Auch wenn Frauenhass ein verbindendes Element unter den neuen Rechten ist, sollte das nicht zu dem Bild führen, das seien arme Kerle, die keine Frau abbekommen. Das hieße nämlich, die nicht vorhandene Frau sei daran Schuld, dass der Mann seinen Hass auslebt. Das Problem ist aber nicht eine fehlende Frau in seinem Leben, sondern dass diese Männer ein Gefühl der Enttäuschung in aktives Handeln umwandeln: Und zwar in eines, das ohne Gewalt nicht auskommt. Von ihnen geht eine Gefahr aus, gegen die nach wie vor zu wenig getan wird.
Manche trifft es in doppelter Intensität
Beliebte Ziele sind Frauen, die sich öffentlich klar, deutlich und eloquent positionieren. In doppelter Intensität trifft der Hass Personen, denen gegenüber mit Fremdenfeindlichkeit agiert und reagiert werden kann: Trans, inter, non-binäre Personen (die sich weder mit Frau noch Mann als Geschlecht identifizieren), gleichgeschlechtliche Paare und Personen mit Migrationshintergrund.
Personen aus diesen Spektren äußern sich schon lange dazu, dass der Hass eine neue Gewaltstufe erreicht hat. So zum Beispiel die in der Türkei geborene Journalistin und Autorin Sibel Schick. Sie ist regelrecht zur Zielscheibe von rechtem Hass geworden. Immer wieder bezieht sie dazu Stellung – nur um am Ende wieder mehr Hass abzubekommen. „Meine Priorität ist, mich vor dem Faschisten zu schützen, der mich vergewaltigen und morden will, um eine politische Botschaft zu senden“, twitterte sie vor kurzem zu ihrer Arbeit. Am vergangenen Dienstag, wenige Tage nach ihrem Tweet, wird bekannt: Auch an sie sind jetzt die Drohungen des „NSU 2.0“ gerichtet. Eine Reaktion, die zeigt: Der oder die Drohbriefschreiber sind berechenbarer als gedacht. Müsste da nicht auch ein präventives Mittel zu finden sein? Die Radikalisierungsprozesse der Frauenhasser sollten mehr in den Blick genommen werden.

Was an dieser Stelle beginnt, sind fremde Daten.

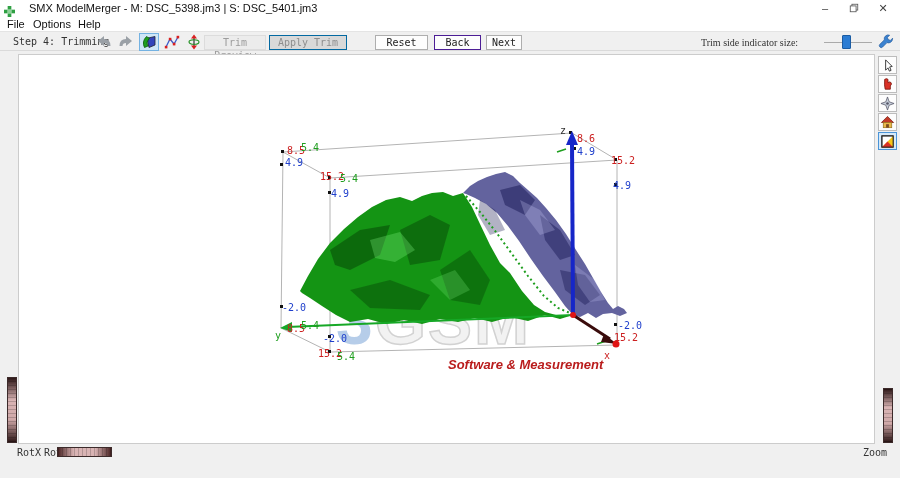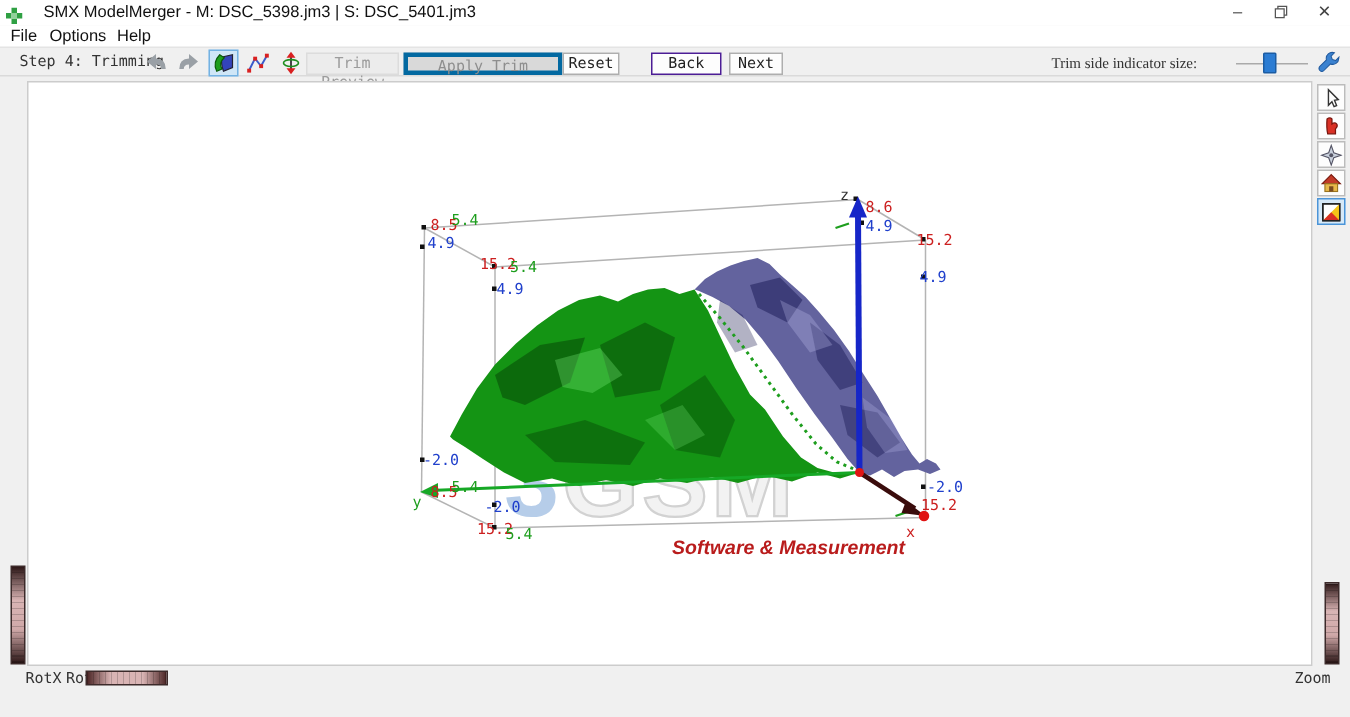--- a/index.html
+++ b/index.html
@@ -36,7 +36,7 @@
   .pbtn { position:absolute; top:2px; height:15px; font-size:10px; text-align:center;
           font-family:"DejaVu Sans Mono", monospace; line-height:13px; }
   #btn-trim-preview { left:204px; width:62px; background:#ececec; border:1px solid #dcdcdc; color:#9c9c9c; }
-  #btn-apply-trim   { left:269px; width:106px; background:#d9d9d9; border:3px solid #0369a1; color:#8e8e8e; }
+  #btn-apply-trim   { left:269px; width:78px; background:#d9d9d9; border:1px solid #0369a1; color:#8e8e8e; }
   #btn-reset { left:375px; width:38px; background:#fdfdfd; border:1px solid #aeaeae; color:#222; }
   #btn-back  { left:434px; width:47px; background:#fdfdfd; border:1px solid #4c1d95; color:#222; }
   #btn-next  { left:486px; width:36px; background:#fdfdfd; border:1px solid #aeaeae; color:#222; }

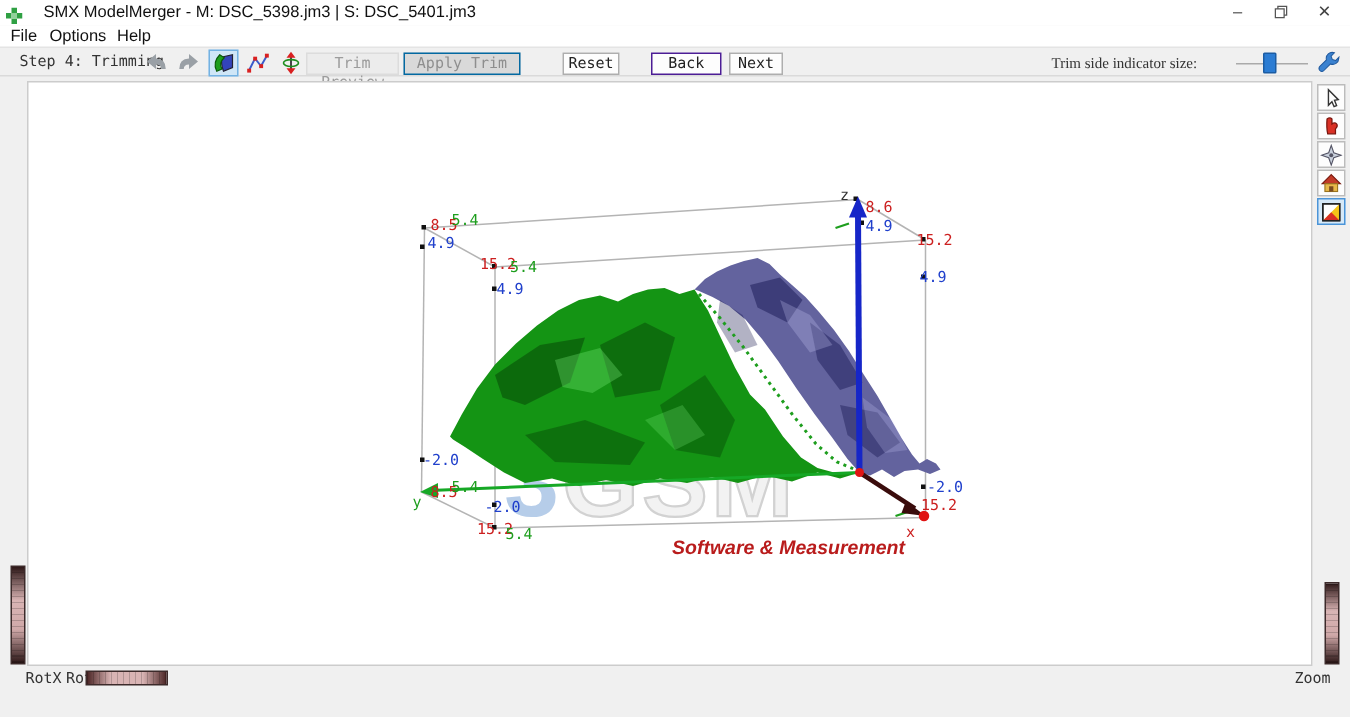--- a/index.html
+++ b/index.html
@@ -37,7 +37,7 @@
           font-family:"DejaVu Sans Mono", monospace; line-height:13px; }
   #btn-trim-preview { left:204px; width:62px; background:#ececec; border:1px solid #dcdcdc; color:#9c9c9c; }
   #btn-apply-trim   { left:269px; width:78px; background:#d9d9d9; border:1px solid #0369a1; color:#8e8e8e; }
-  #btn-reset { left:375px; width:38px; background:#fdfdfd; border:1px solid #aeaeae; color:#222; }
+  #btn-reset { left:375px; width:53px; background:#fdfdfd; border:1px solid #aeaeae; color:#222; }
   #btn-back  { left:434px; width:47px; background:#fdfdfd; border:1px solid #4c1d95; color:#222; }
   #btn-next  { left:486px; width:36px; background:#fdfdfd; border:1px solid #aeaeae; color:#222; }
   #trim-size-label { position:absolute; left:701px; top:4px; font-size:10px; color:#333;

Den Frauen zuhören, die nicht schweigen
„In der rechten Szene gelte ich als eine Trophäe“, sagte Idil Baydar der Welt am Sonntag. Die acht Schreiben des „NSU 2.0“ hat sie alle angezeigt. Zuerst wurden die Ermittlungen ohne Erfolg eingestellt: Täter nicht identifizierbar. Dass nun ein Sonderermittler agiert, ist allein dem Fakt zu verdanken, dass eine Verbindung zu Abfragen auf hessischen Polizeicomputern hergestellt wurde. Der Fall des „NSU 2.0“ ist besonders heikel, die Gesellschaft sollte aber ab sofort daraus lernen: Es braucht mehr Sensibilität für das Thema. Dabei hilft: den Frauen zuhören, die nicht schweigen, egal wie viele Morddrohungen sie bekommen. Denn sie wehren sich gegen das Ziel der Täter: Sie lassen sich nicht mundtot machen.